Le service de la France s’effectue désormais depuis la Mauritanie nouvellement indépendante. Il faut avoir des informations permettant d’éviter les incursions d’alliés du F.L.N. dans des zones du sud de l’Algérie qui est encore territoire français. En 1962 l’Algérie étant indépendante, cette mission n’a plus d’objet…l’époque des colonies c’est fini !

L’histoire de Christian pourrait à ce moment se terminer tranquillement dans une vie allant de caserne en caserne …

Oui mais c’est l’époque de la guerre froide et ses capacités d’être à la fois un homme de terrain et quelqu’un capable de faire des rapports de synthèse précis et équilibrés sont utilisées par le S.D.E.C.E : le Service de Documentation Extérieure et de Contre Espionnage (aujourd’hui la Direction Générale de la Sécurité Extérieure ). Le voilà désormais «  lancé » dans les ambassades, dans des pays dont on ne sait pas très bien s’ils sont à l’est ou à l’ouest ;ce sont les zones grises de la Guerre froide. Il faut des hommes capables de recouper des informations pour fournir des analyses fiables ; d’où les séjours au Ghana puis en Yougoslavie… Dans ce genre de travail, deux pays c’est un maximum car on a forcément été repéré par l’adversaire, donc pas question d’une troisième ambassade.

A partir de là c’est un travail d’analyse à Paris dans les bureaux, « la centrale », jusqu’en 1981 date de sa retraite effective

Problème pour l’historien qui recueille le témoignage : quelle est la véracité des souvenirs lorsque l’on raconte des faits survenus 30 ou 50 ans auparavant? Et surtout qu’est ce qui est dit et où est le non-dit ?

Le noble métier du renseignement, tant apprécié des anglo-saxons, a bien mauvaise réputation en France.
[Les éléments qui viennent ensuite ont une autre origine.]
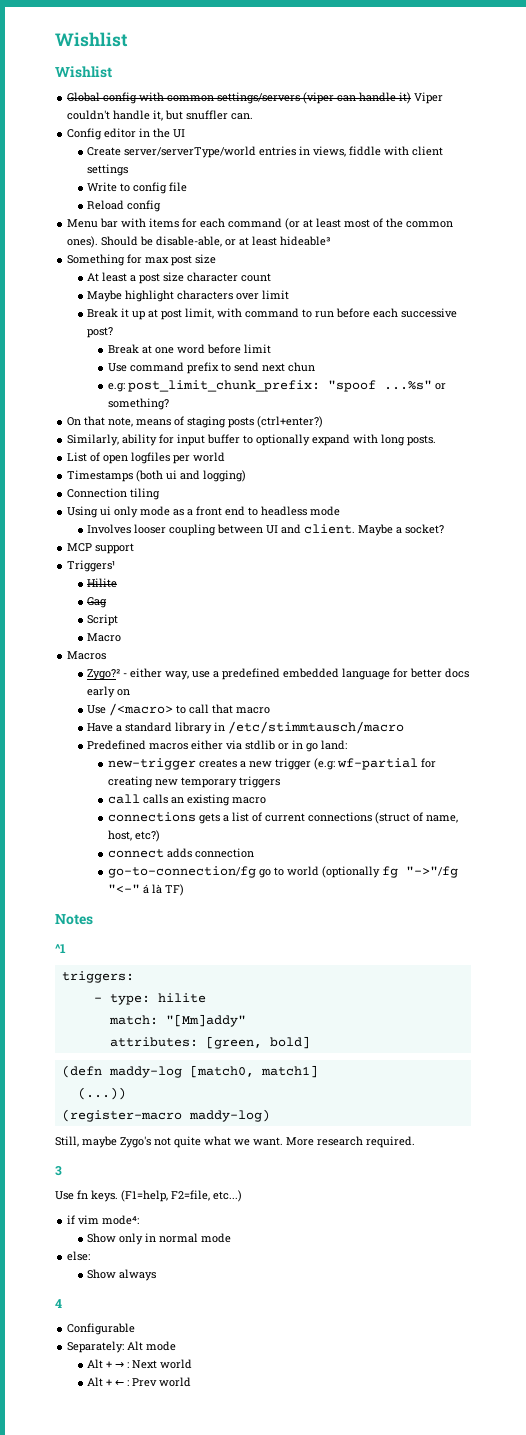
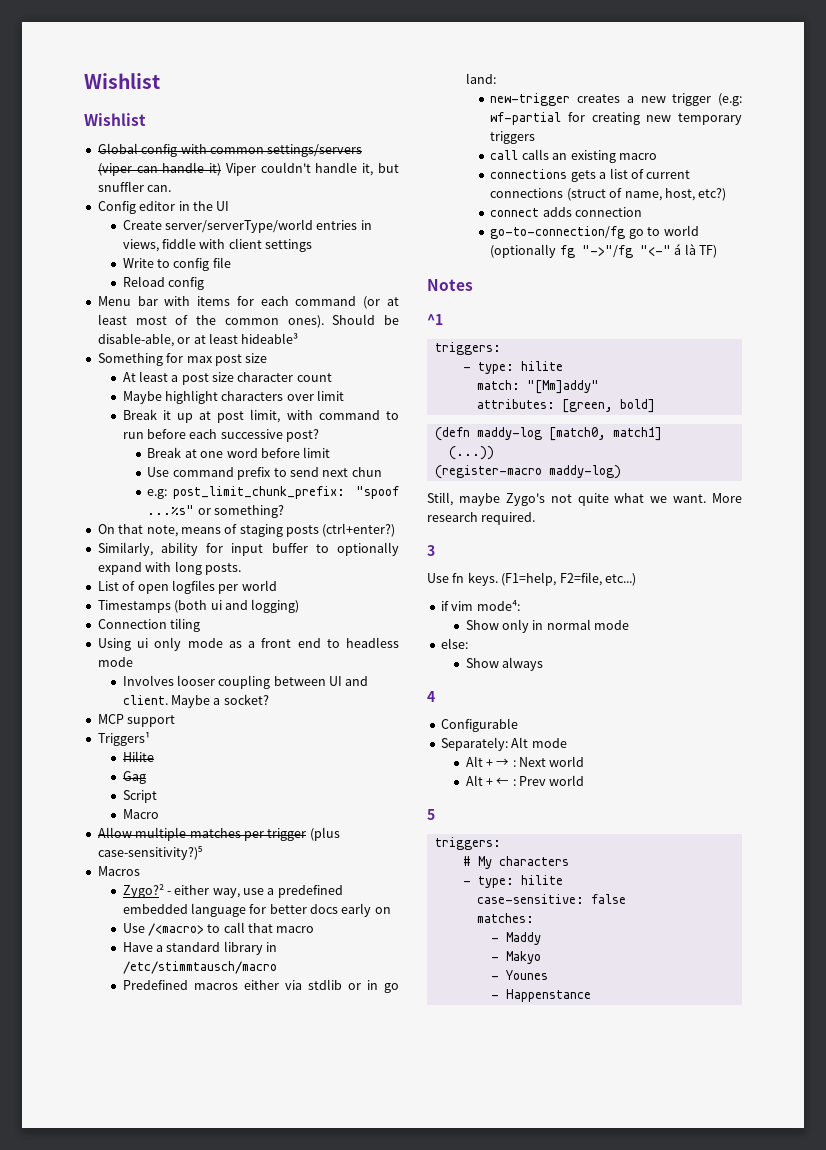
(122, 637) none -> [97,827,340,841] [97,846,202,860] // Allow multiple matches per trigger (plus case-sensitivity?)⁵
(192, 1382) none -> [427,809,435,820] [434,837,501,850] [462,856,569,869] [462,875,563,888] [476,894,626,904] [476,913,534,923] [490,932,541,945] [490,951,541,964] [490,970,548,980] [490,989,591,1002] // 5 // triggers: // # My characters // - type: hilite // case-sensitive: false // matches: // - Maddy // - Makyo // - Younes // - Happenstance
Que dire ? Que ne pas dire ?quand on a été un agent d’information pour ne pas dire quelquefois un agent secret ? Où passe la ligne jaune à ne pas franchir ? Ne rien dire c’est laisser la porte ouverte à la rumeur, c’est laisser penser qu’on exerçait un métier honteux de « barbouzard ». Tout dire, même longtemps après c’est donner des armes à ses adversaires d’hier et d’aujourd’hui Comme le disait en 1954 le général Rivet : « c’est une périlleuse tentative que de vouloir parler ou écrire aux frontières de nos secrets nationaux ».

Les anecdotes ne sont pas recommandées, notamment sur l’époque du travail à la « centrale »,donc évidemment cela retire de l’intérêt anecdotique, mais du coup et c’est bien, on met davantage l’accent sur les faits globaux et sur les idées.Si on rentre dans les détails cela peut servir à des gens qui ne sont pas recommandables.et pour l’historien c’est vite invérifiable !

Au total, ce métier de l’armée ou du renseignement fut aussi une aventure,tout cela se passait dans une période qui est une sorte « d’âge d’or » du renseignement en France avec des objectifs qui étaient clairs : servir un idéal patriotique, défendre la France.